Permangono, infatti, differenze anche nei regimi di sostegno pubblico. La necessaria prevalenza della componente volontaristica nella struttura delle organizzazioni di volontariato determina un vincolo particolarmente stringente al mero rimborso delle spese, preordinato a esaltare la gratuità che connota l’attività del volontario. Il che preclude la possibilità di ottenere dallo svolgimento dell’attività margini positivi da destinare all’incremento dell’attività stessa. Diversamente dalle imprese sociali, che possono invece percepire forme di corrispettivo dai destinatari delle prestazioni rese. Pertanto, gli enti che strutturalmente sono caratterizzati in misura prevalente da volontari potrebbero essere esposti al rischio di non poter finanziare l’acquisto o il rinnovo di beni, come quelli considerati nella norma censurata, ma “risulterebbe paradossale penalizzare proprio gli enti che strutturalmente sono caratterizzati in misura prevalente da volontari, a causa del limite del mero rimborso delle spese”.
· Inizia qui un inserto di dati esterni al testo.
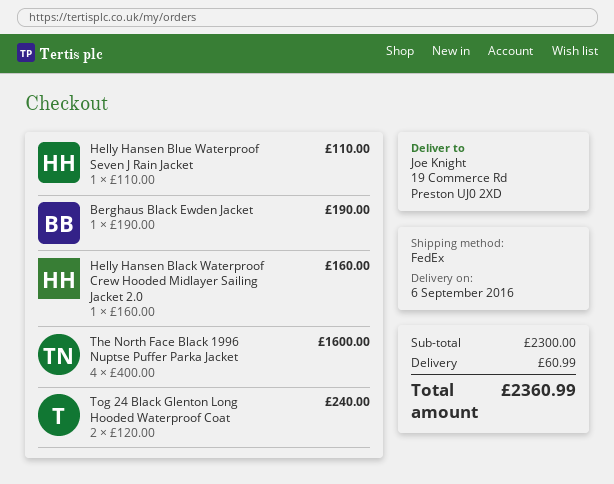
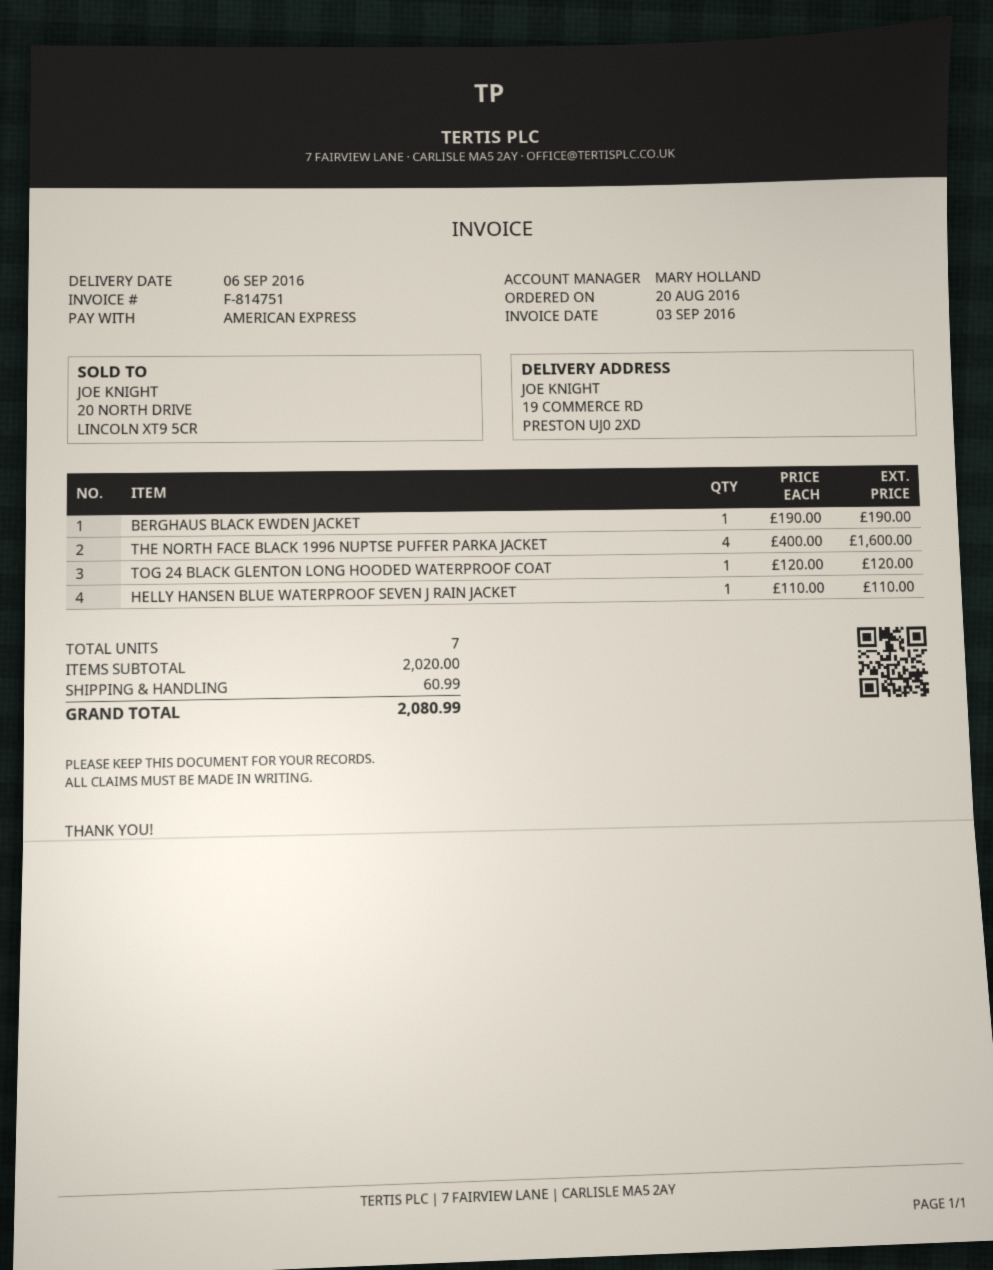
Helly Hansen Black Waterproof Crew Hooded Midlayer Sailing Jacket 2.0: 1 x 160.00 = 160.00 -> none
Tog 24 Black Glenton Long Hooded Waterproof Coat: 2 x 120.00 = 240.00 -> 1 x 120.00 = 120.00
subtotal: 2300.00 -> 2020.00
total: 2360.99 -> 2080.99

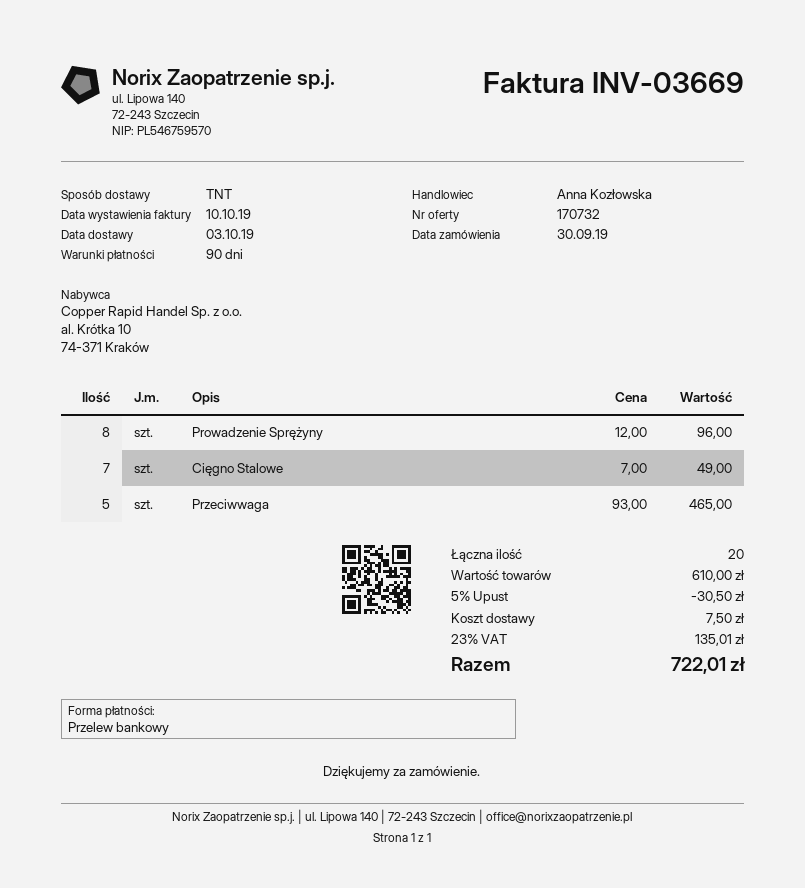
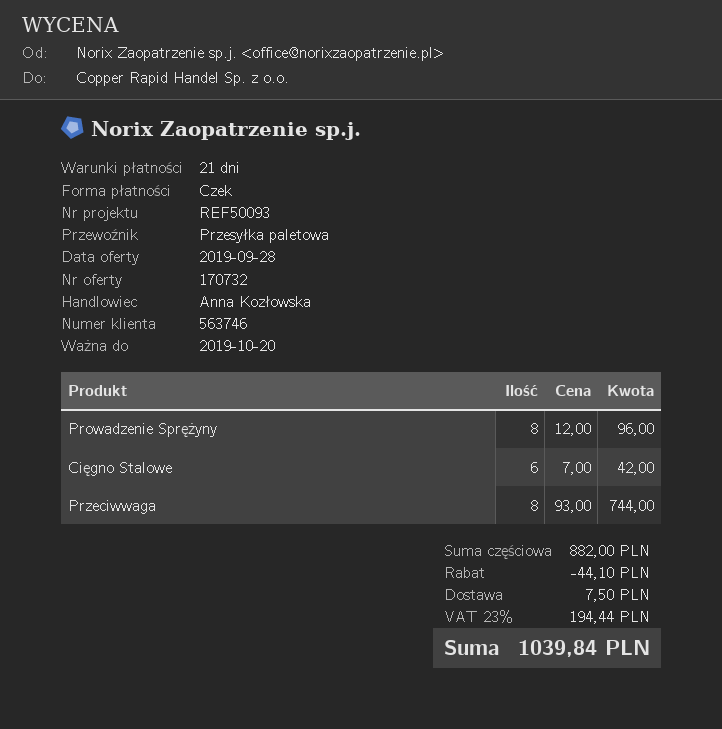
payment terms: 90 days -> 21 days
payment method: bank transfer -> cheque
shipping method: TNT -> pallet freight
Cięgno Stalowe: 7 x 7.00 = 49.00 -> 6 x 7.00 = 42.00
Przeciwwaga: 5 x 93.00 = 465.00 -> 8 x 93.00 = 744.00
subtotal: 610.00 -> 882.00
discount: 30.50 -> 44.10
tax: 23% = 135.01 -> 23% = 194.44
total: 722.01 -> 1039.84

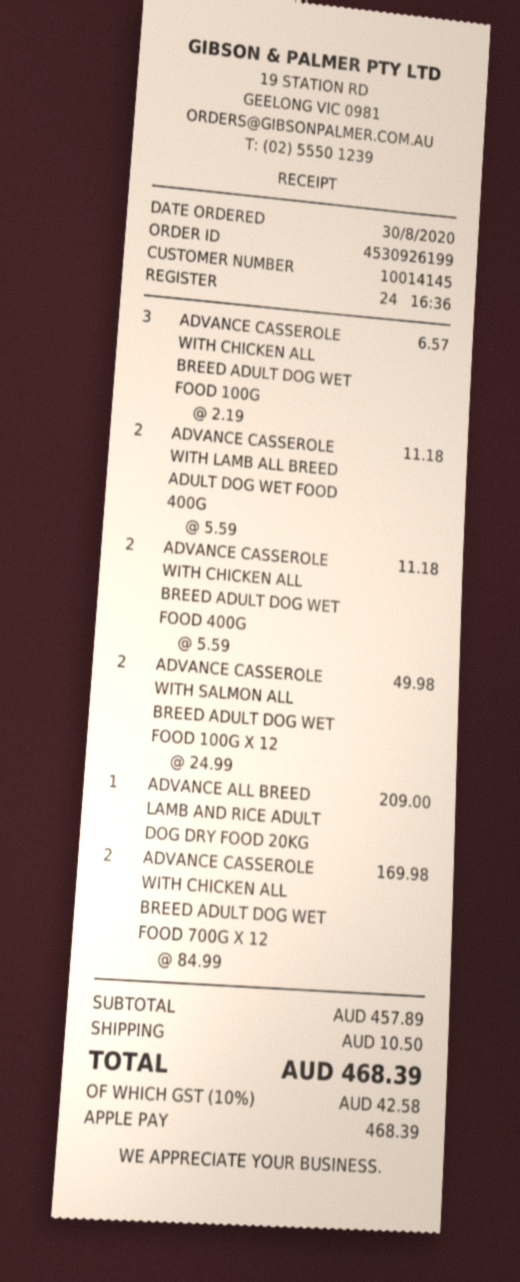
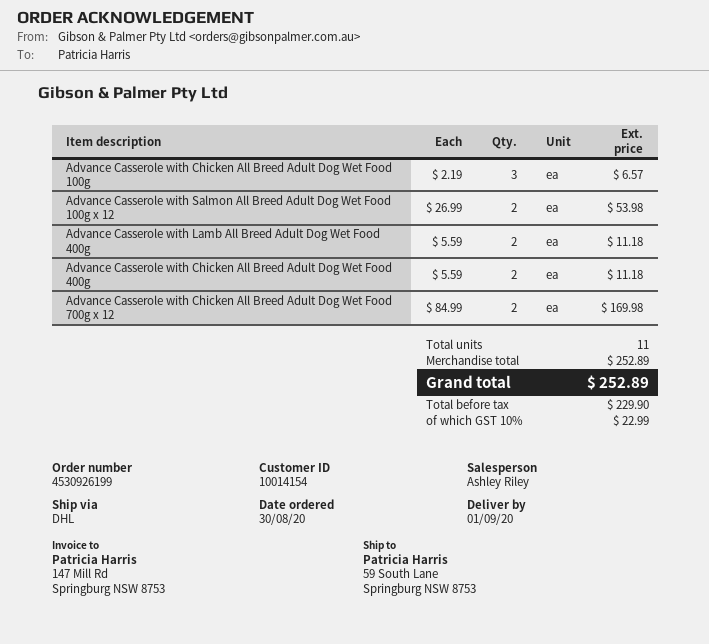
customer number: 10014145 -> 10014154
ADVANCE CASSEROLE WITH SALMON ALL BREED ADULT DOG WET FOOD 100G X 12: 2 x 24.99 = 49.98 -> 2 x 26.99 = 53.98
ADVANCE ALL BREED LAMB AND RICE ADULT DOG DRY FOOD 20KG: 1 x 209.00 = 209.00 -> none
subtotal: 457.89 -> 252.89
shipping: 10.50 -> none
tax: 10% = 42.58 -> 10% = 22.99
total: 468.39 -> 252.89

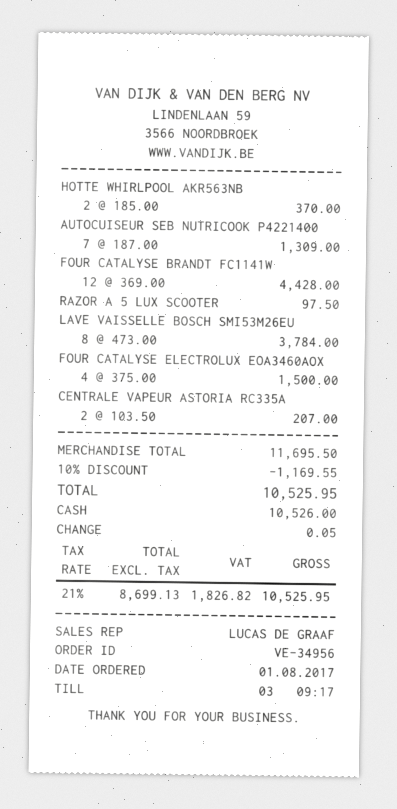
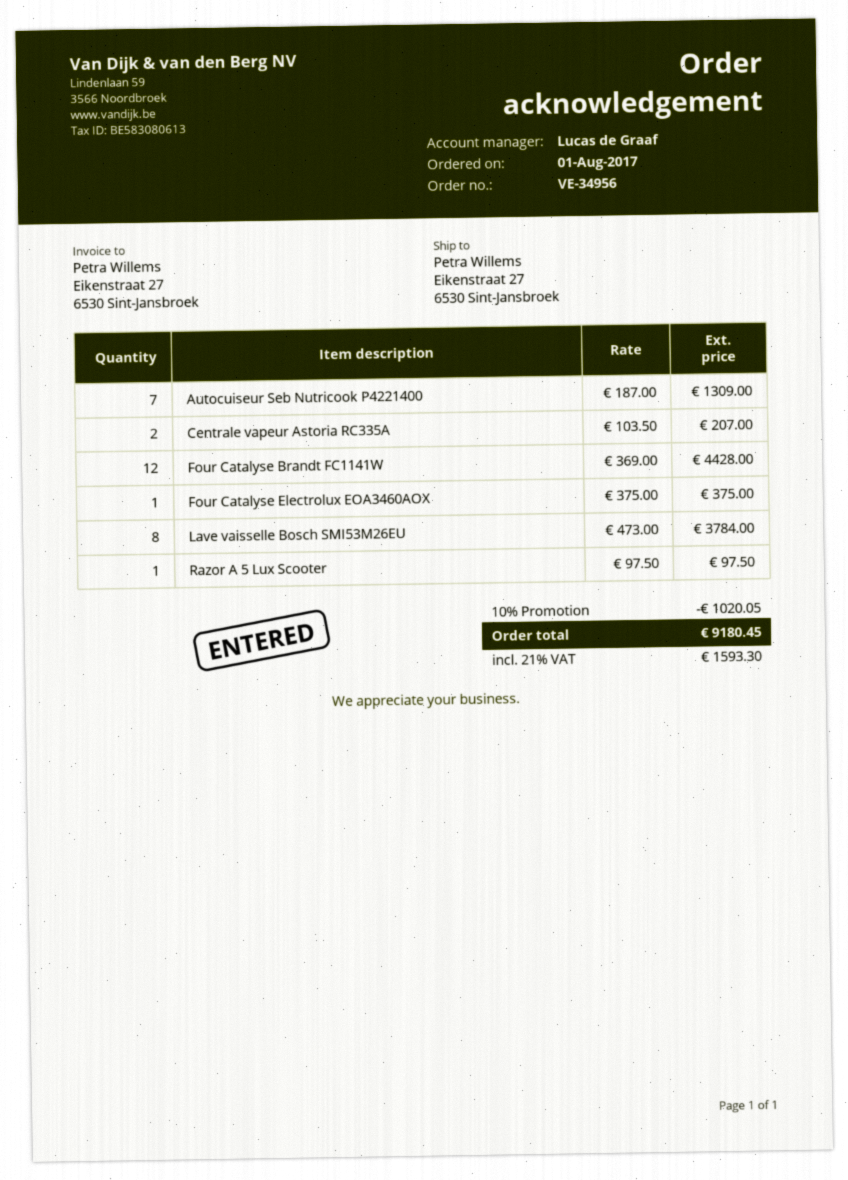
HOTTE WHIRLPOOL AKR563NB: 2 x 185.00 = 370.00 -> none
FOUR CATALYSE ELECTROLUX EOA3460AOX: 4 x 375.00 = 1500.00 -> 1 x 375.00 = 375.00
discount: 10% = 1169.55 -> 10% = 1020.05
tax: 21% = 1826.82 -> 21% = 1593.30
total: 10525.95 -> 9180.45

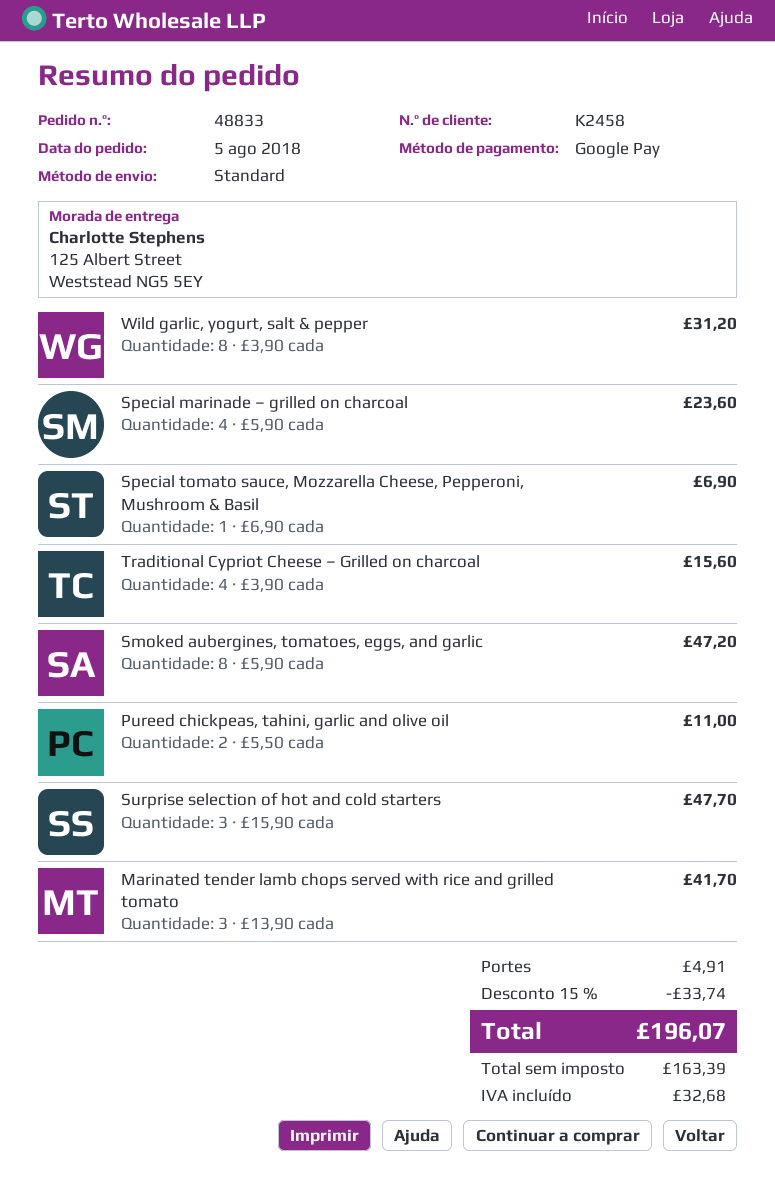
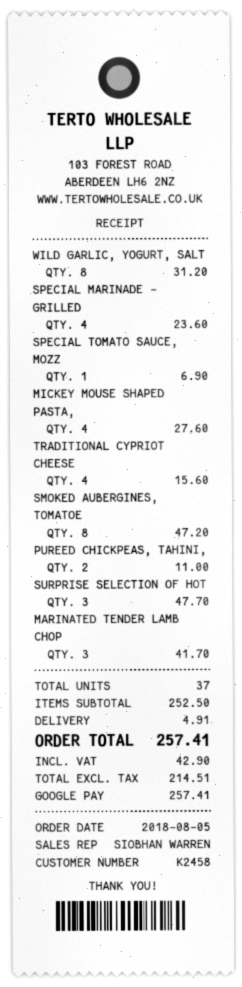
MICKEY MOUSE SHAPED PASTA,: none -> 4 for 27.60
discount: 15% = 33.74 -> none
net: 163.39 -> 214.51
tax: 32.68 -> 42.90
total: 196.07 -> 257.41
Dunque, secondo la Corte, non appare irragionevole, né discriminatorio, che il contributo oggetto dell’art. 76 dlgs n. 117/2017 sia accessibile solo a Ets caratterizzati dal vincolo normativo alla prevalenza dei volontari e dal connesso principio di gratuità, con esclusione degli altri enti per i quali tale previsione non sussiste e che quindi possono pattuire remunerazioni con cui autonomamente finanziare l’acquisto o il rinnovo dei beni considerati nell’art. 76 citato.